## To do
Every entry below should be printed exactly, without its images.

[Revision tracking records]
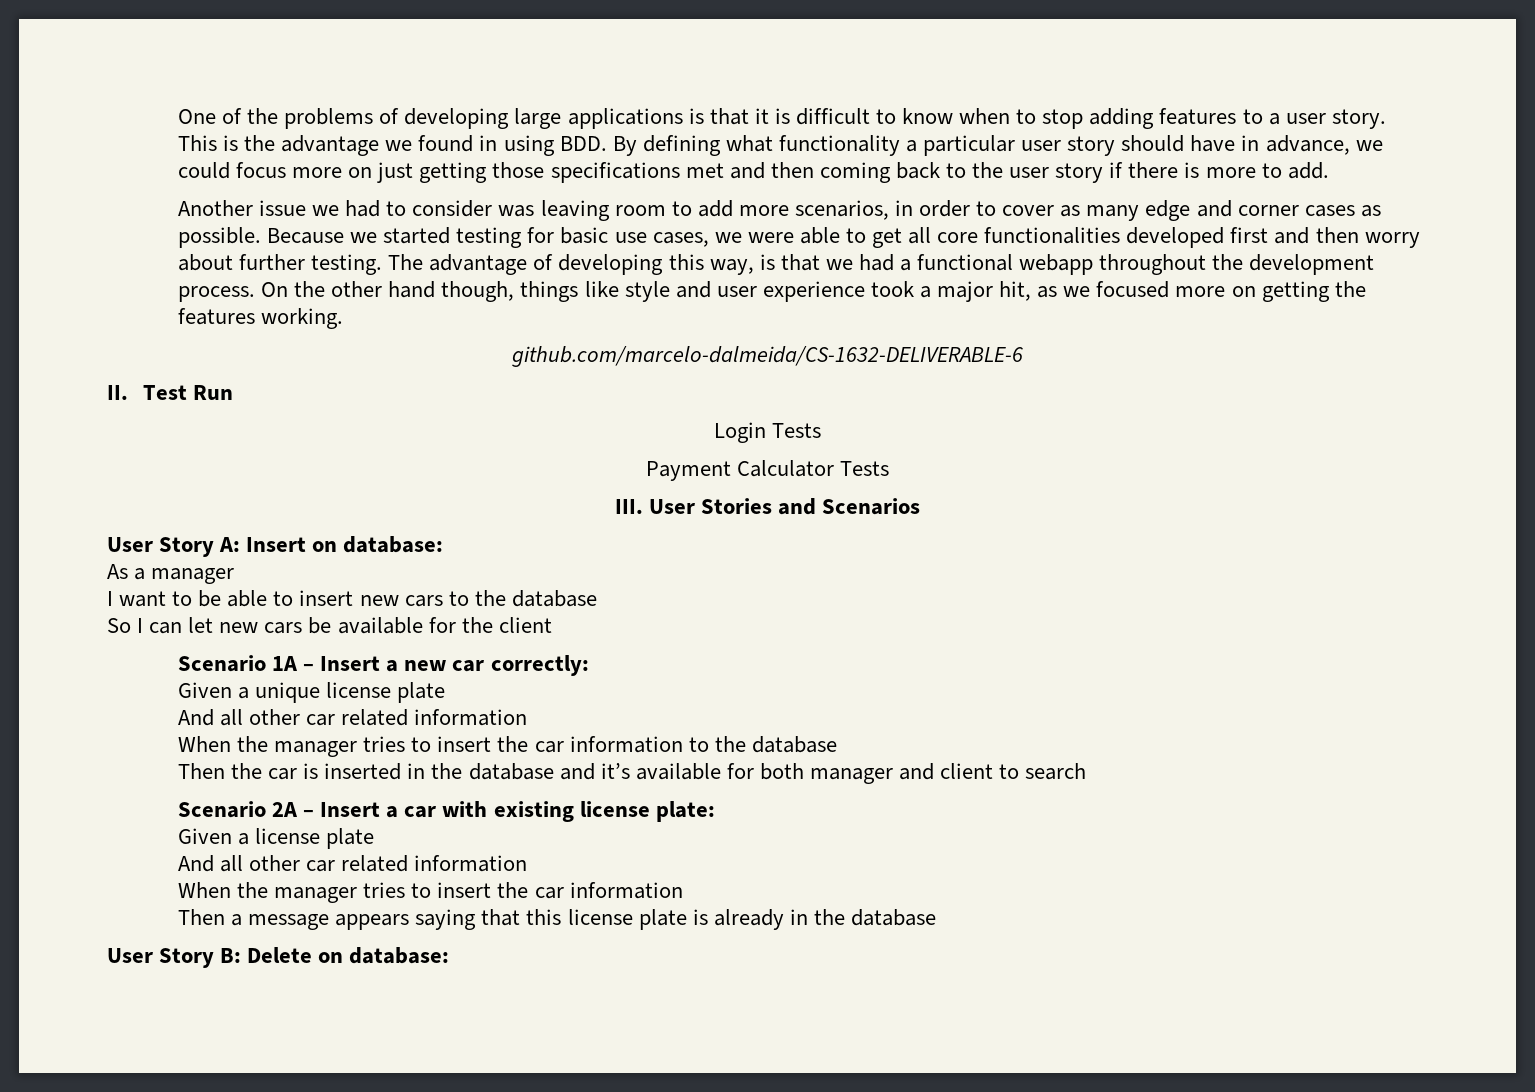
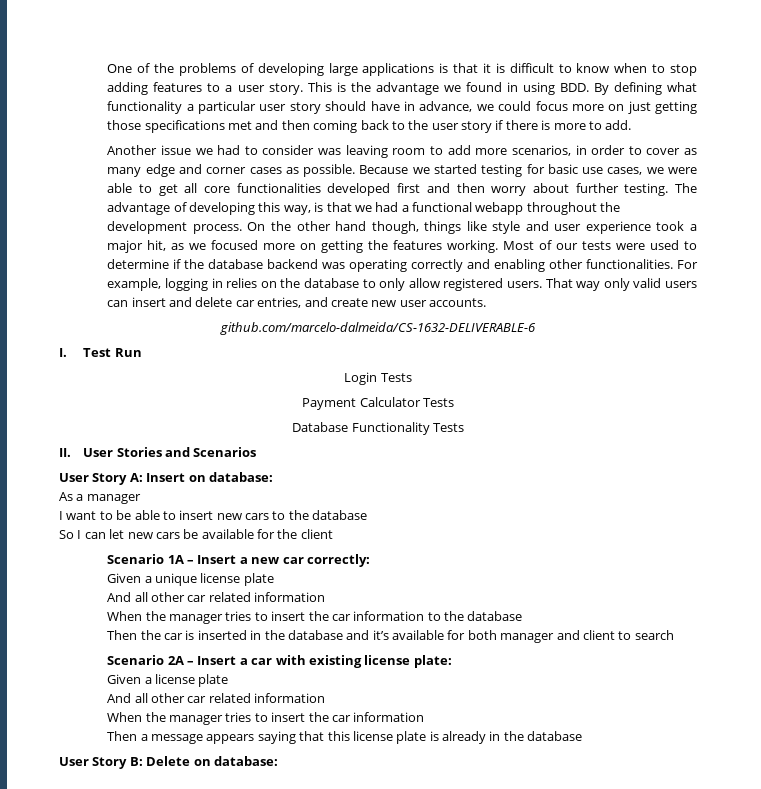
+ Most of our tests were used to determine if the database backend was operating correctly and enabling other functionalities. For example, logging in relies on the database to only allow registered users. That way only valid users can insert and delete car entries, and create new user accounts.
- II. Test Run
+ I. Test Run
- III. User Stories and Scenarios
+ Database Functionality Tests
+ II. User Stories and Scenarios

## Solution
+ Most of our tests were used to determine if the database backend was operating correctly and enabling other functionalities. For example, logging in relies on the database to only allow registered users. That way only valid users can insert and delete car entries, and create new user accounts.
- II. Test Run
+ I. Test Run
- III. User Stories and Scenarios
+ Database Functionality Tests
+ II. User Stories and Scenarios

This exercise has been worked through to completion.